Download all 100 rows
Role or projectOrganizationPlatformPrimary coded signalSource
Senior GTM Systems and Automation EngineerCobalt.ioHubSpot + SalesforceData hygiene and governanceGreenhouse
Senior Marketing Operations ManagerNozomi NetworksHubSpot + SalesforceData hygiene and governanceGreenhouse
Senior Director Growth Marketing and OperationsCin7HubSpot + SalesforceWorkflow and automationLever
Marketing Operations ManagerSafeBreachHubSpot + SalesforceData hygiene and governanceGreenhouse
Marketing Operations ManagerTuringHubSpot + SalesforceWorkflow and automationGreenhouse
Director of Marketing OperationsRunpodHubSpot + SalesforceWorkflow and automationGreenhouse
Business Operations AnalystTextUsHubSpot + SalesforceData hygiene and governanceLinkedIn Jobs
HubSpot CRM Setup Salesforce Implementation Specialist Long TermProject briefHubSpot + SalesforceWorkflow and automationUpwork
Director Revenue OperationsXealthHubSpot + SalesforceData hygiene and governanceGreenhouse
GTM Systems ManagerSingleStoreHubSpot + SalesforceData hygiene and governanceGreenhouse
GTM Engineer Salesforce HubSpot RevOps Hrs WeekProject briefHubSpot + SalesforceData hygiene and governanceUpwork
Salesforce HubSpot ConsultantProject briefHubSpot + SalesforceData hygiene and governanceUpwork
Methodology

How the sample was built

The report uses public demand signals, not customer data. It is designed to show recurring operational language without presenting the sample as a census of the CRM market.

  1. 01

    Collected public job and project postings observed from June 30 through July 8, 2026.

  2. 02

    Required each included posting to mention HubSpot or Salesforce and at least one operational CRM requirement.

  3. 03

    Deduplicated records by source URL and retained one paraphrased demand summary per posting.

  4. 04

    Coded each posting across nine non-exclusive categories; category counts can therefore overlap.

  5. 05

    Excluded client claims, contact details, private data, and any inference that a listed organization endorses Emergent Logic.

Report FAQ

Does this report represent every CRM job or project in the market?

No. This is a directional sample of 100 public postings that explicitly mentioned HubSpot or Salesforce and described at least one operational CRM requirement. It is not a random sample or a market-size estimate.

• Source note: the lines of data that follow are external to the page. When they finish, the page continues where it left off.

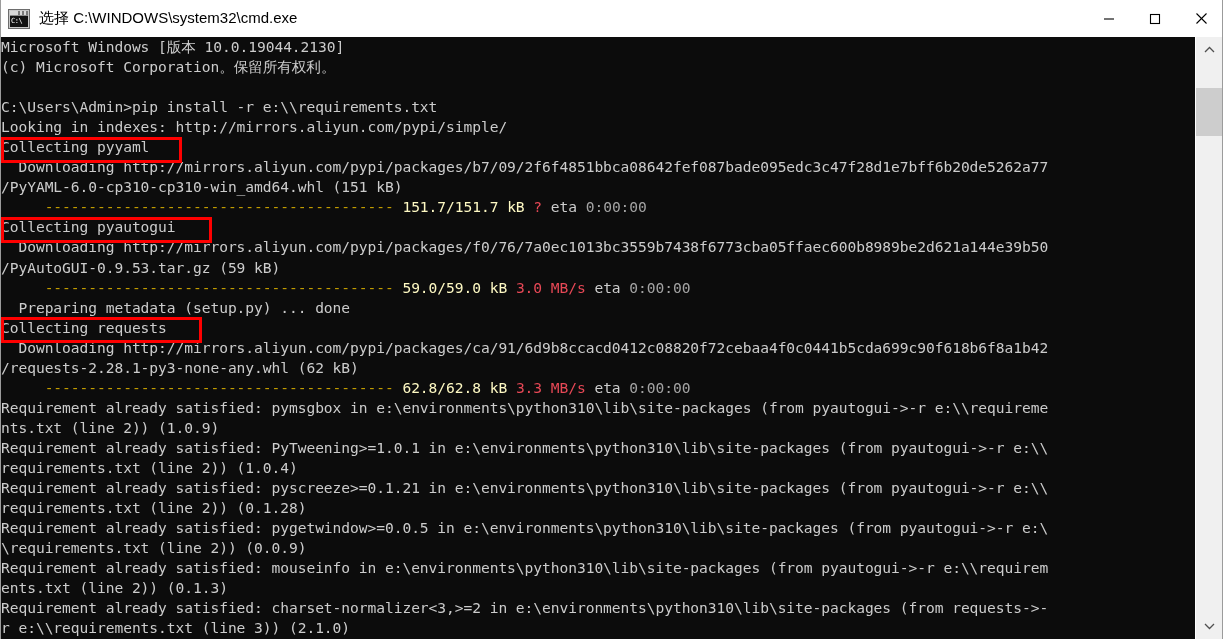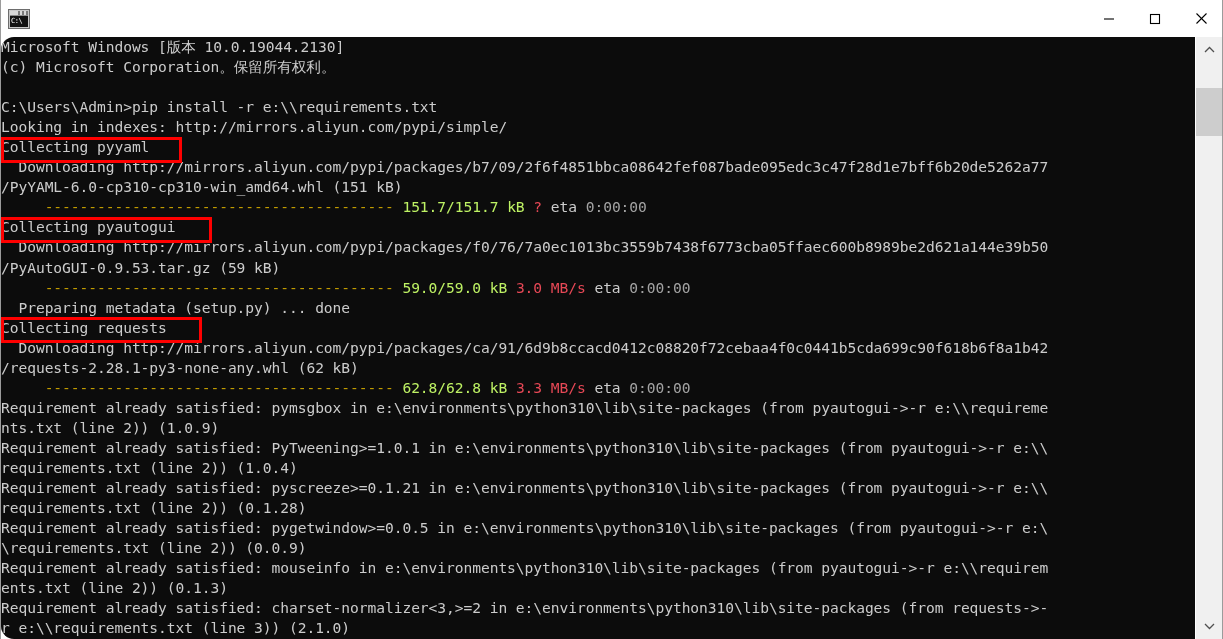"选择 C:\WINDOWS\system32\cmd.exe" span { html: none -> <span>选择 C:\WINDOWS\system32\cmd.exe</span> }
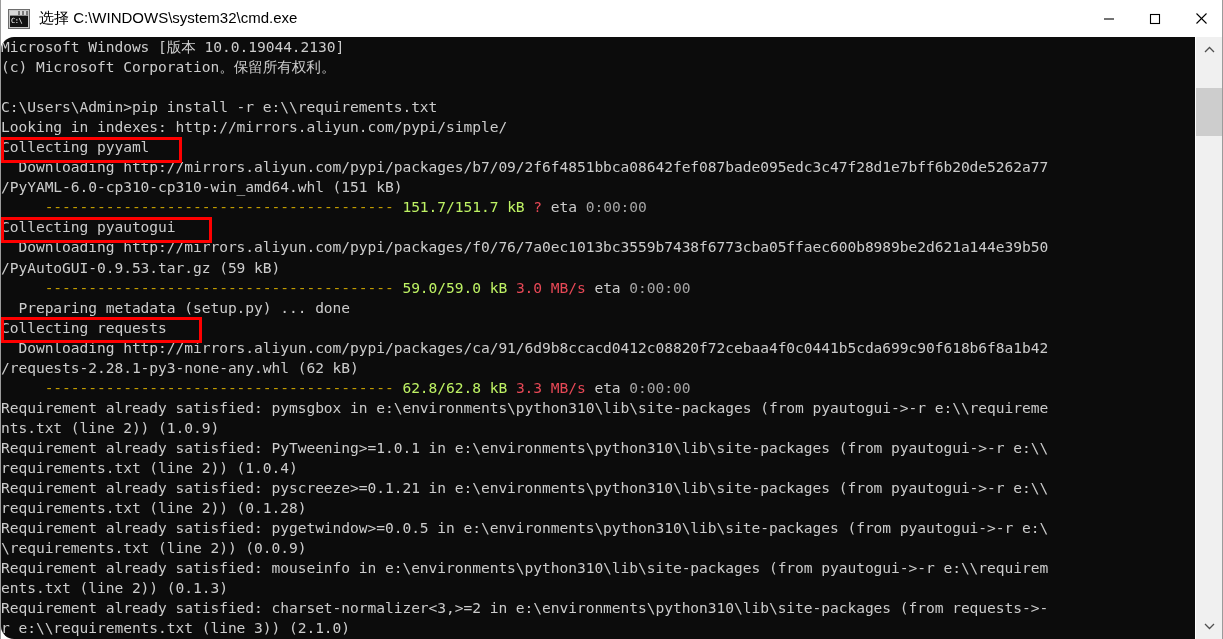"Microsoft Windows [版本 10.0.19044.2130]" #console { border-radius: 13px -> none }
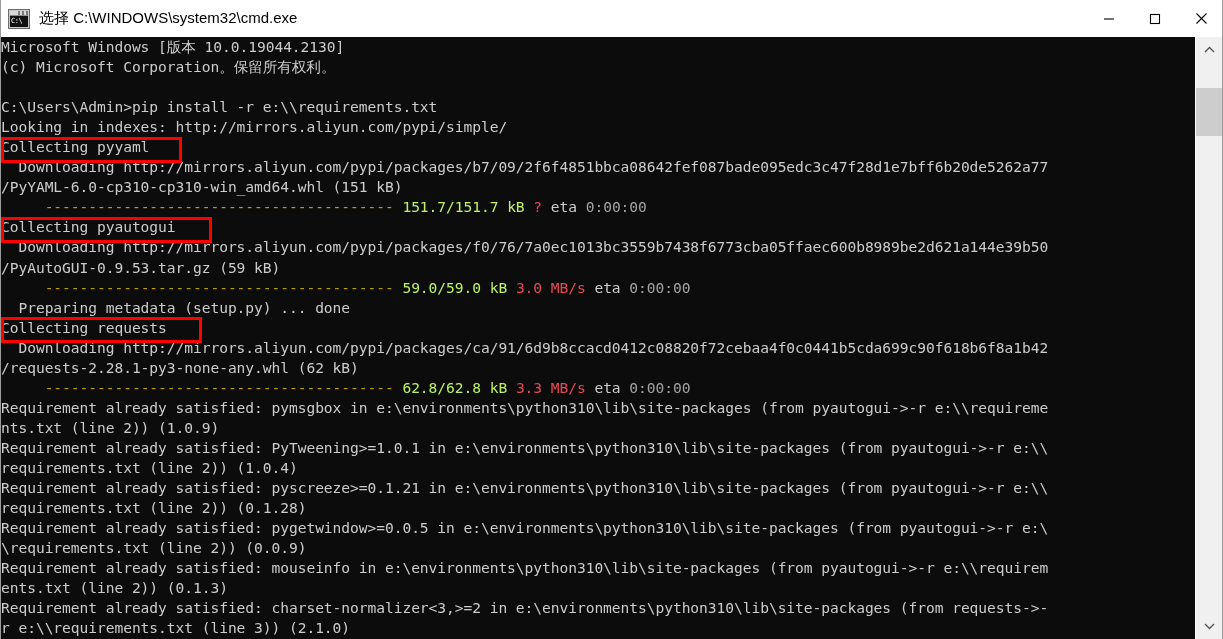"151.7/151.7 kB" .c-green { color: #bef264 -> #fef9c3 }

Why do the category totals add up to more than 100?

A single posting can describe several needs at once. For example, one role may include workflow automation, reporting, lead routing, integration, and data governance. Each relevant category is counted once for that posting.

Are the organizations in the dataset Emergent Logic clients?

No. The dataset summarizes public demand signals only. Inclusion does not imply a client relationship, endorsement, or contact with Emergent Logic.

Can source links expire?

Yes. Job and project listings can be changed, closed, or removed. The source table records the date each posting was observed and preserves a short paraphrased signal for auditability.